1. The structure of the drug d-fenfluramine is shown below. The molecule has a molecular weight of 231 Da and a log P of 3.4.
Figure 1: d-fenfluramine
The increase in plasma prolactin concentration following oral administration of d-fenfluramine was measured in tension-type headache patients and controls. Tension-type headache patients (n=20) and controls (n=20) were evaluated by a neurologist using International Headache Society criteria (IHS) for headache diagnosis, and also by a psychiatrist using DSM V criteria. All subjects were female, drug free and were matched for age and menopausal status. No patient was currently diagnosed as suffering from clinical depression. Subjects fasted from the previous midnight until the end of the experiment. At 8.30am on the day of the study, a baseline blood sample was taken from each patient (table 1).
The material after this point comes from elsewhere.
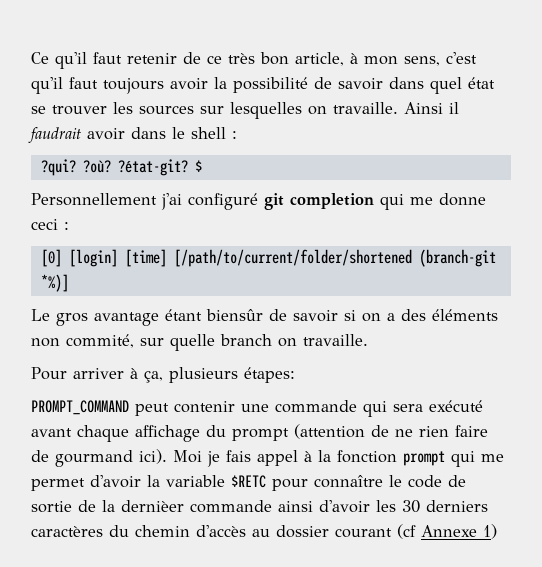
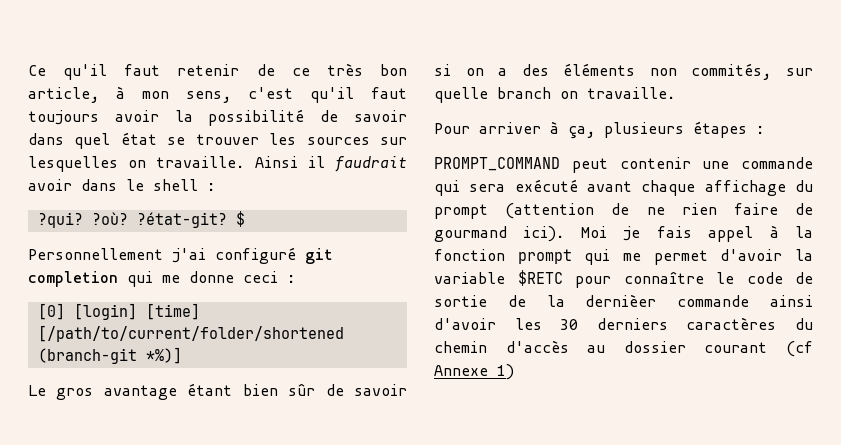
[206,309,263,321] biensûr -> [242,384,316,396] bien sûr
[66,334,134,348] commité, -> [691,63,772,80] commités,
[244,367,295,383] étapes: -> [693,121,764,138] étapes :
At 9.00am d-fenfluramine (60mg) was given orally, and hourly blood samples taken for the next 5 hours. The blood was centrifuged and the resulting plasma was stored frozen at –20oC. Samples were assayed for prolactin in duplicate, using an enzyme linked immunosorbent assay (ELISA) (table 2).
Table 1: Baseline plasma prolactin concentrations in tension-type headache patients and controls
Subject Baseline plasma prolactin (ng/ml)
Controls (n=20) 12.5 ±3.2
Headache patients (n=20) 13.3 ±4.3
Difference in mean prolactin between controls and headache patients: not significant. Student’s t test.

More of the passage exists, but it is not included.